Benny Casadei Lucchi

nostro inviato al Mugello

Loris scatena un tifo trasversale e non perché sia un fine politico o un abile diplomatico dei motori. Se i fan di Rossi odiano Biaggi, se quelli di Biaggi odiano Rossi, entrambi gli schieramenti di fan stravedono per Loris. La pozione magica che garantisce questa «grosse koalition» del tifo è stata svelata dallo stesso Loris più e più volte. Perché la pozione magica altro non è che il suo coraggio, coraggio messo in mostra su ogni circuito, in ogni condizione, con un braccio rotto, una clavicola lussata, persino con un polso a pezzi ingessato - non è leggenda - sul manubrio, pur di correre quelle fottutissime qualifiche (Donington 2000). Di fronte alla sua capacità di fregarsene del dolore e del pericolo, s'inchinano persino Valentino, Melandri. Anche Biaggi s'inchinava.

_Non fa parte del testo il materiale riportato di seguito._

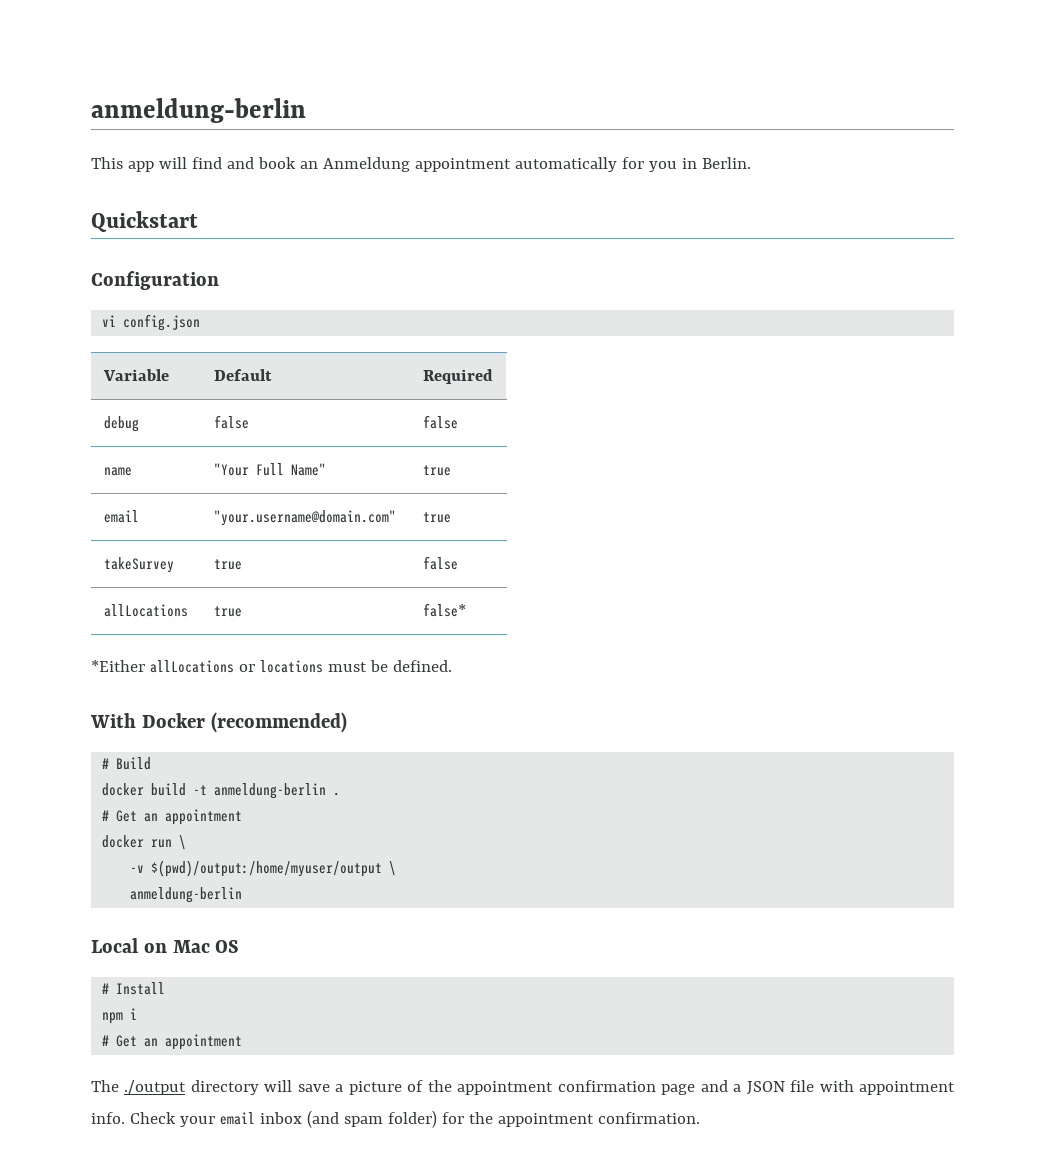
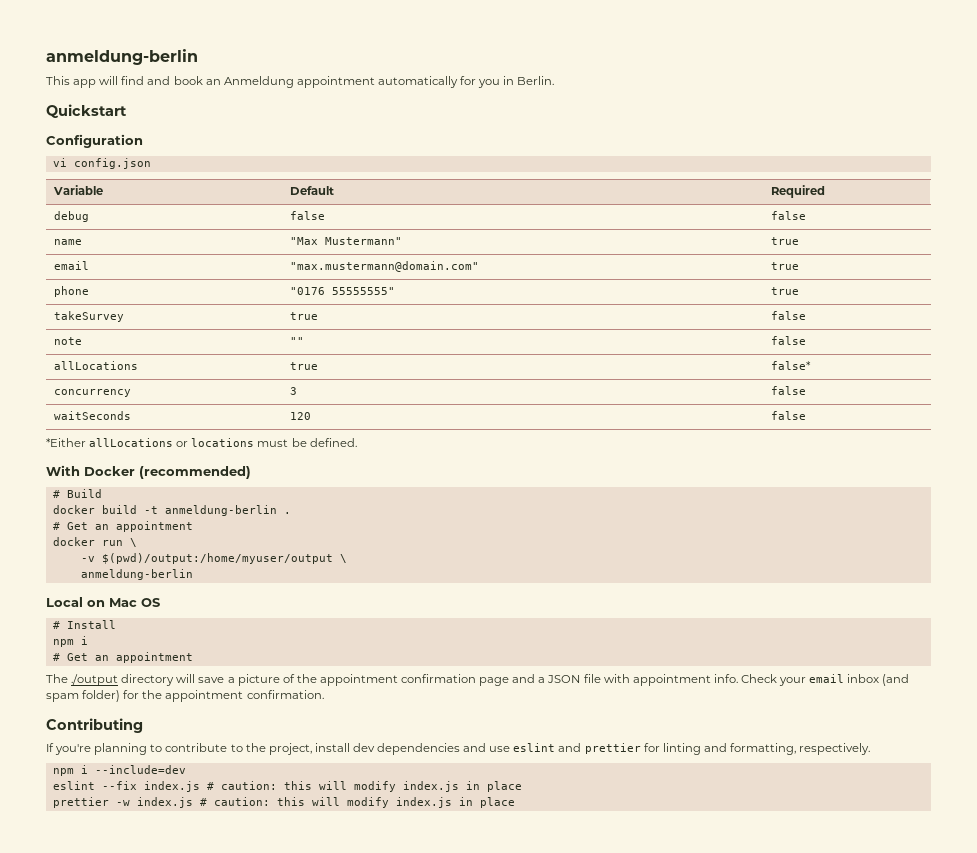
[213,463,326,476] "Your Full Name" -> [290,237,403,245] "Max Mustermann"
[213,510,396,526] "your.username@domain.com" -> [290,261,480,272] [771,262,800,270] [54,286,90,297] [290,287,396,295] "max.mustermann@domain.com" | true // phone | "0176 55555555"
(458, 563) none -> [54,337,83,345] [290,337,305,345] [771,336,807,345] // note | "" | false
(466, 610) none -> [54,389,132,397] [290,387,298,395] [771,386,807,395] [54,411,132,420] [290,412,312,420] [771,411,807,420] // concurrency | 3 | false // waitSeconds | 120 | false
(700, 1118) none -> [46,718,143,733] [46,743,871,755] [52,765,186,776] [52,781,522,792] [52,797,515,808] // Contributing // If you're planning to contribute to the project, install dev dependencies and use eslint and prettier for linting and formatting, respectively. // npm i --include=dev // eslint --fix index.js # caution: this will modify index.js in place // prettier -w index.js # caution: this will modify index.js in place

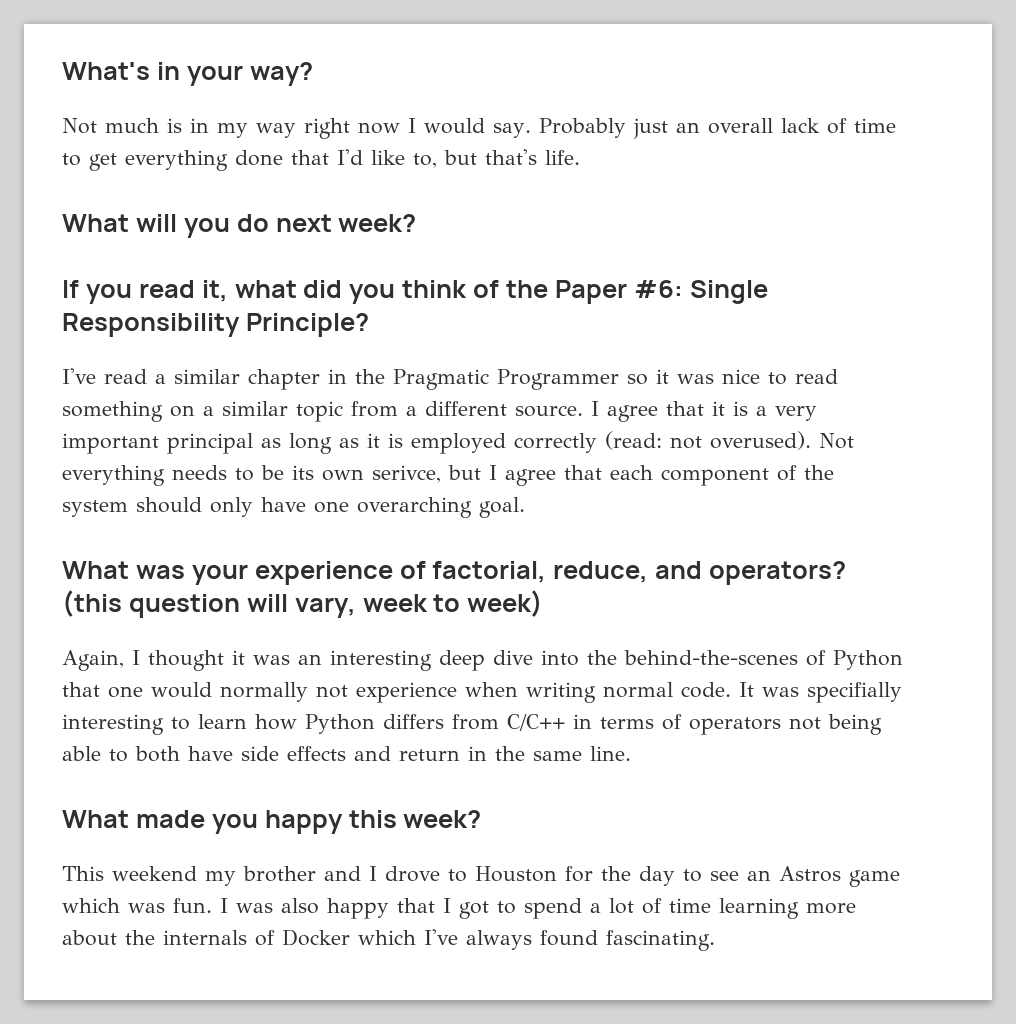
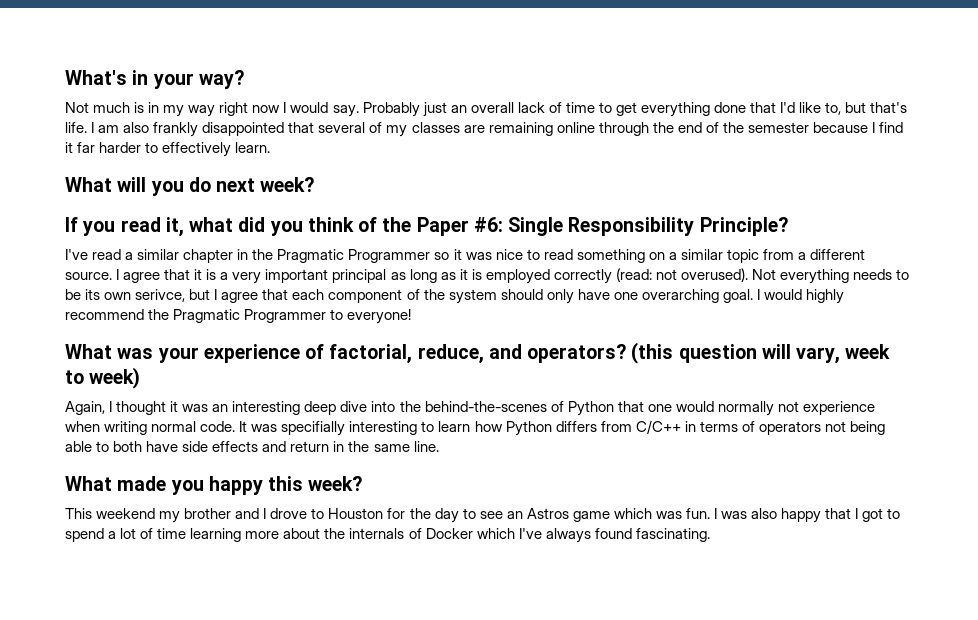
(580, 157) none -> [91,122,904,137] [65,142,271,157] I am also frankly disappointed that several of my classes are remaining online through the end of the semester because I find it far harder to effectively learn.
(525, 507) none -> [756,289,845,304] [65,309,412,324] I would highly recommend the Pragmatic Programmer to everyone!

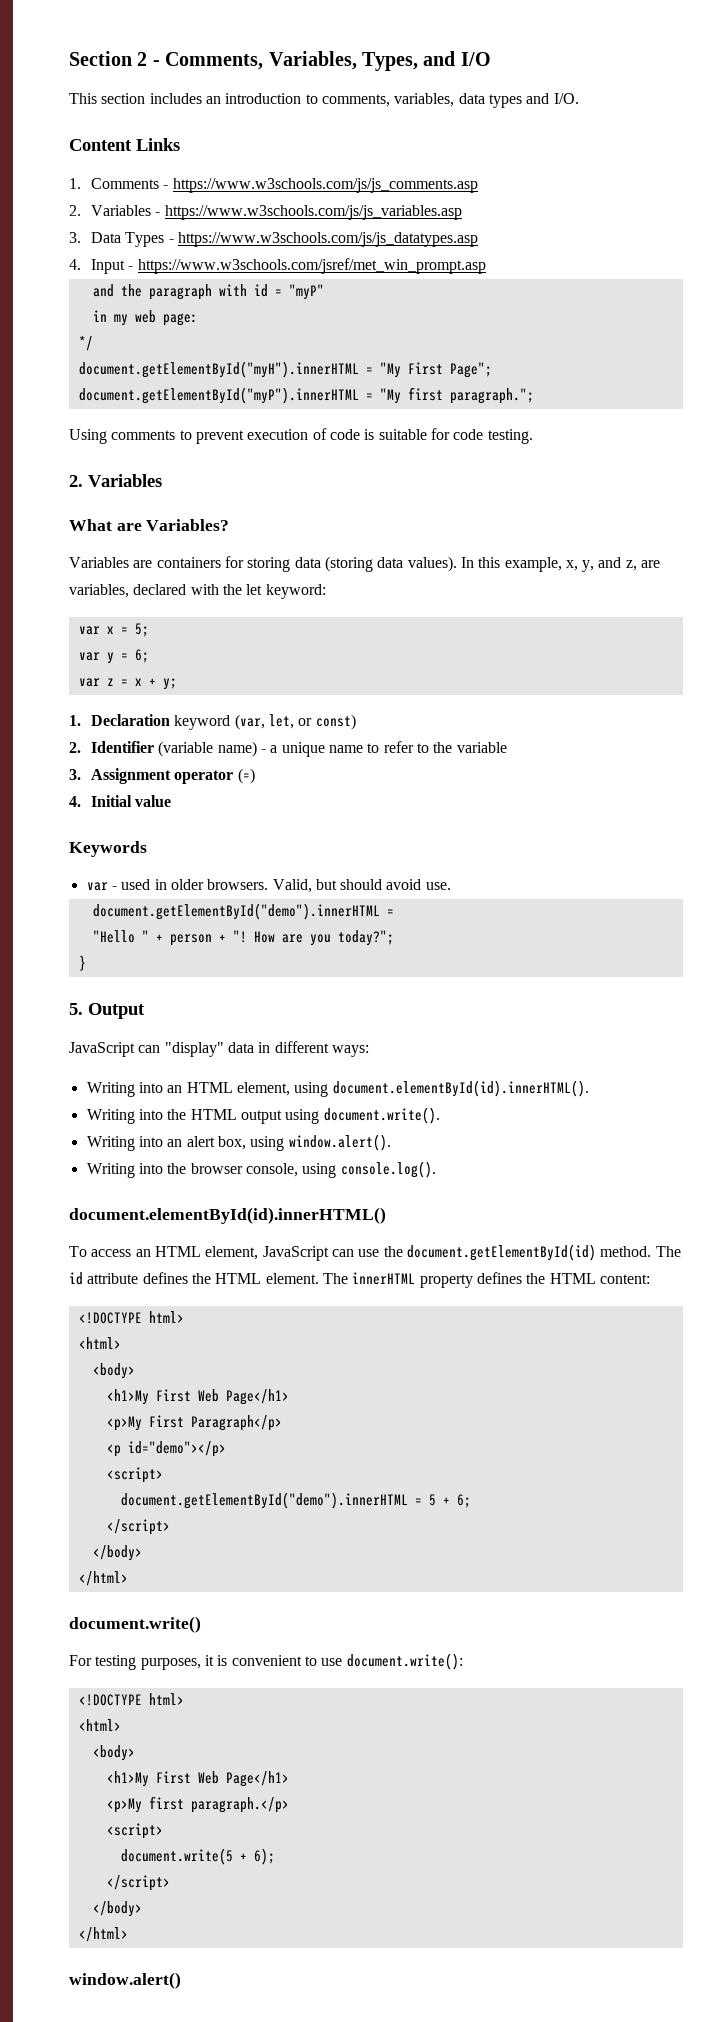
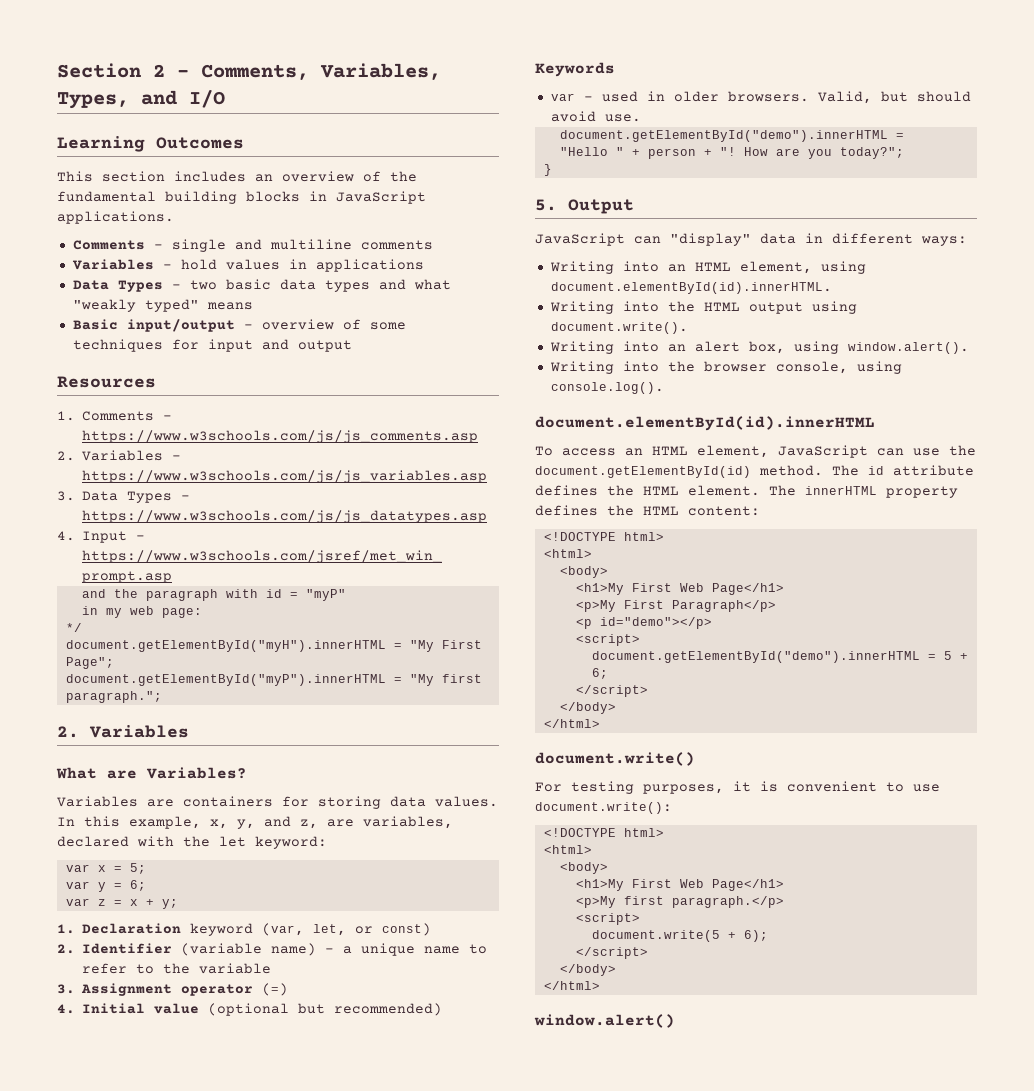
(491, 59) none -> [57,136,244,152] // Learning Outcomes
[225,93,579,108] [69,138,180,151] introduction to comments, variables, data types and I/O. // Content Links -> [282,171,417,182] [57,191,426,204] [57,211,174,224] [72,239,433,252] [71,259,424,272] [72,279,451,292] [72,299,253,312] [72,319,406,332] [72,339,352,352] [57,376,156,388] overview of the fundamental building blocks in JavaScript applications. // Comments - single and multiline comments // Variables - hold values in applications // Data Types - two basic data types and what "weakly typed" means // Basic input/output - overview of some techniques for input and output // Resources
[69,428,533,444] // Using comments to prevent execution of code is suitable for code testing. -> (162, 697) none
[324,556,457,572] (storing data values). -> [435,796,498,807] values.
(172, 801) none -> [208,1003,443,1016] (optional but recommended)
[332,1080,589,1097] document.elementById(id).innerHTML(). -> [550,282,832,294] document.elementById(id).innerHTML.
[69,1207,386,1224] document.elementById(id).innerHTML() -> [535,416,875,431] document.elementById(id).innerHTML

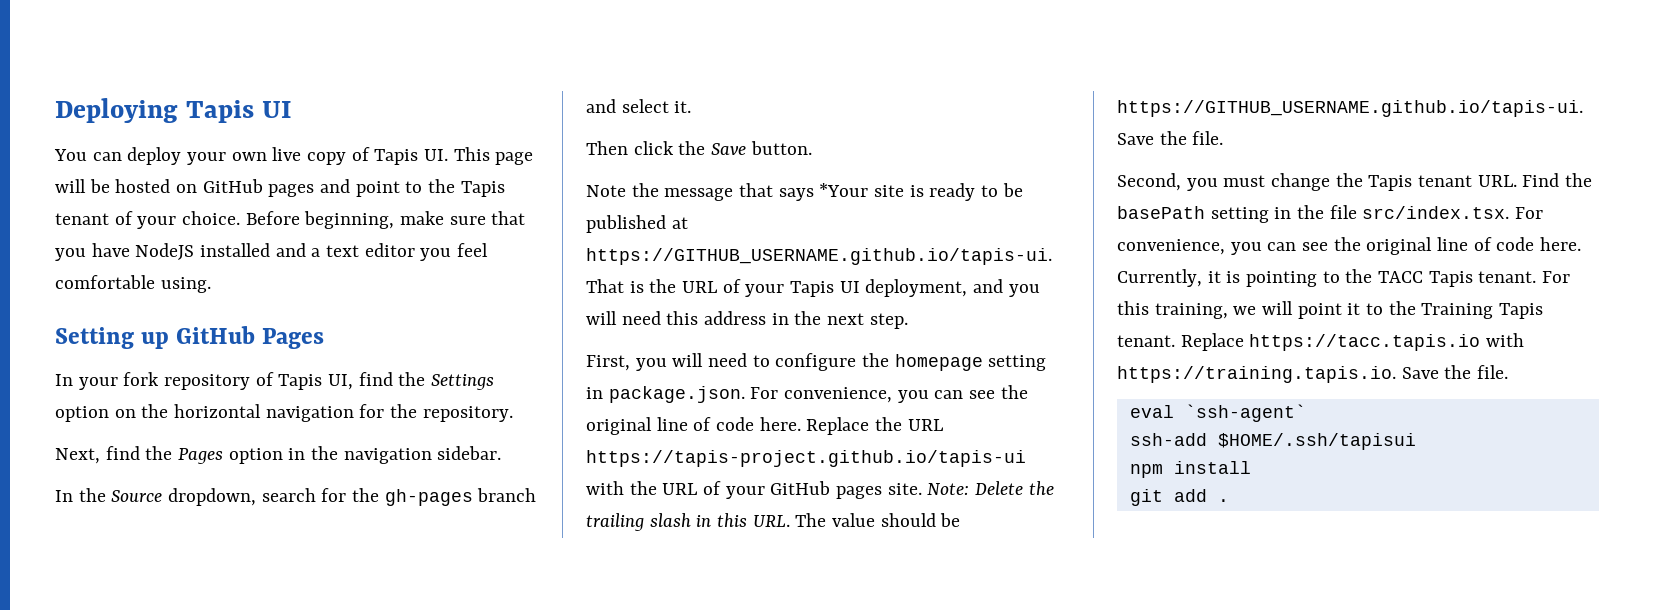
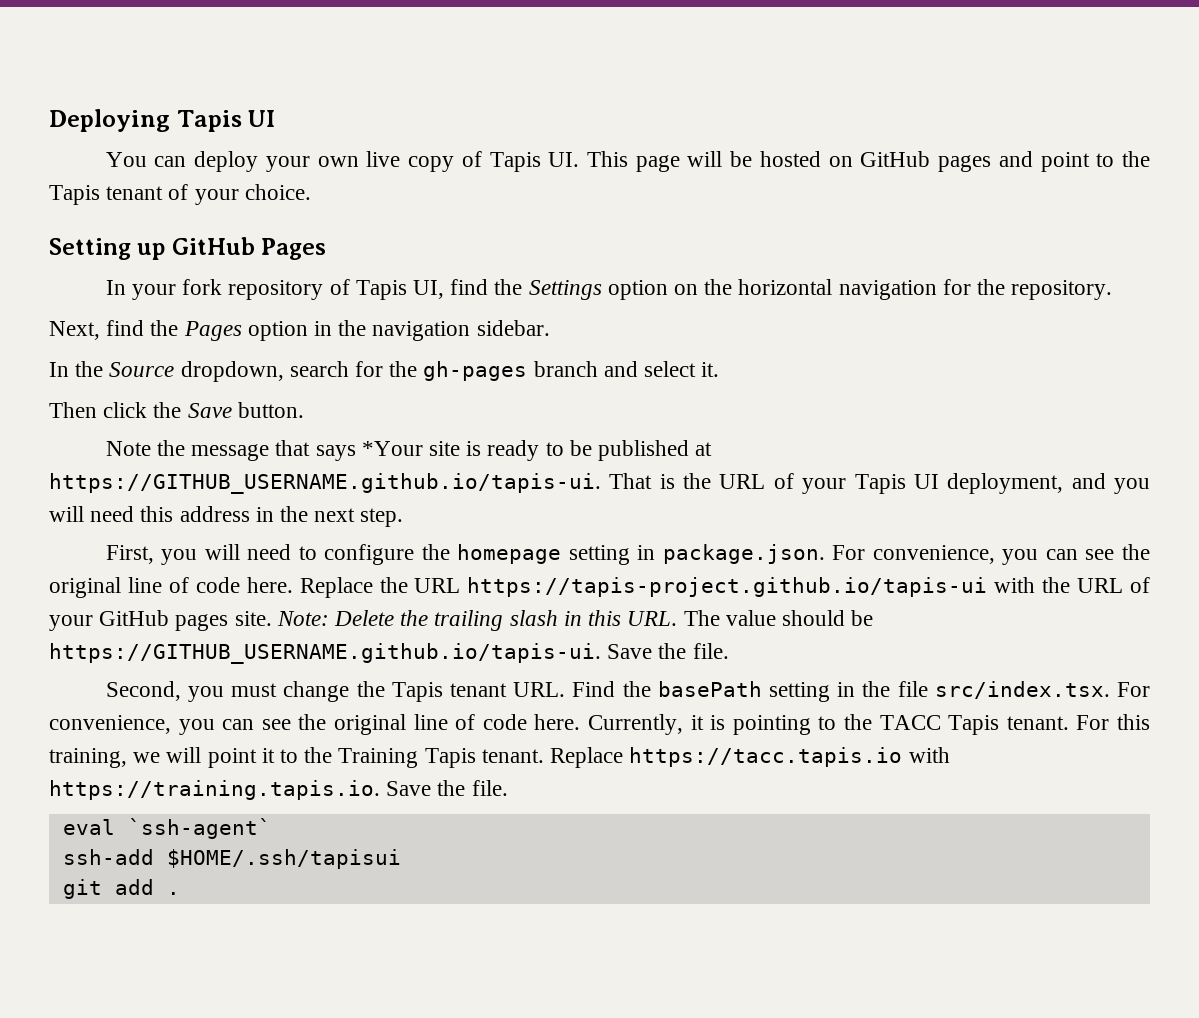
[245,211,526,229] [55,243,489,261] [55,275,211,293] Before beginning, make sure that you have NodeJS installed and a text editor you feel comfortable using. -> (311, 192) none
[1129,461,1251,478] // npm install -> (401, 859) none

Per questo, quando Capirossi firmò per la Ducati, nazionale rossa a due ruote, tutti i tifosi dell’italmoto, i suoi come quelli di Rossi e Max e Melandri, sorrisero e applaudirono uniti e compiaciuti. Per questo, oggi, Loris dice: «Se io conquistassi il mondiale in sella alla Ducati, sarebbe una rivincita per tutti gli appassionati del nostro Paese, che in fondo non vedono l'ora che un italiano su italiana sconfigga le moto giapponesi».
Anche se stravedono per altri piloti? Lei è davvero sicuro che applaudirebbero il suo mondiale?
«Sì, perché la mia vittoria con una Ducati avrebbe dieci volte il valore di un mondiale vinto su una moto straniera. E questo è un sentimento comune a tutti i tifosi».
E quanto vale per lei il Gp del Mugello?
«Mettiamola così: io, Valentino e Melandri, qui, siamo tutti e tre disposti a buttarci giù da un muro pur di vincere questa gara. È un appuntamento troppo importante per tutti noi, e per me di più: perché è vicino a casa, perché è vicino alla sede della Ducati».
Tornando alla lotta per il mondiale: lei e Melandri seguite, a 4 punti di distanza, il leader del campionato Hayden. Crede davvero nel titolo?
«Eccome. Mi sento decisamente in lotta e ho i motivi per esserlo. Rispetto agli anni scorsi, riusciamo ad andare bene anche su circuiti in cui piombavamo puntualmente in crisi. Siamo competitivi sempre, questa è la realtà».
E la nidiata di baby piloti di talento: un nome, Pedrosa?
«Sono bravi, e Daniel è bravo. Ci voleva un cambio generazionale, era nell'aria. Io sono vecchietto ma mi diverto ancora (ha 33 anni) e con loro, magari, trovo più stimoli».
La crisi di Rossi in questo avvio di campionato?
«Ha solo incontrato delle difficoltà. D'altra parte ha due gambe e due braccia anche lui, mica viene da un altro pianeta».
Sì, però ci sono i nuovi giovani talentuosi, magari ha avuto qualche distrazione durante l'inverno, ha fatto test meno intensi pensando alla F1...
«Ma no. Ha fatto tutto come al solito: ha solo avuto dei problemi di affidabilità. Ma se capita a lui è la fine del mondo. Però non diciamo che si è distratto con la F1: è un serio professionista. Quest'inverno ha sempre mantenuto alta l'attenzione anche sulla sua moto».
Loris, per quanto ancora ha voglia di correre?
«Sicuro, per un paio di anni».
E quando scade il suo contratto con la Ducati?
«Alla fine del 2006».
Biaggi si è offerto alla Ducati. Che cosa ne pensa?
«Max l’ho visto domenica scorsa a Montecarlo. E abbiamo parlato un po’. Comunque, che facciano un po’ loro (loro la Ducati). Ma credo che preferiscano tenere il sottoscritto».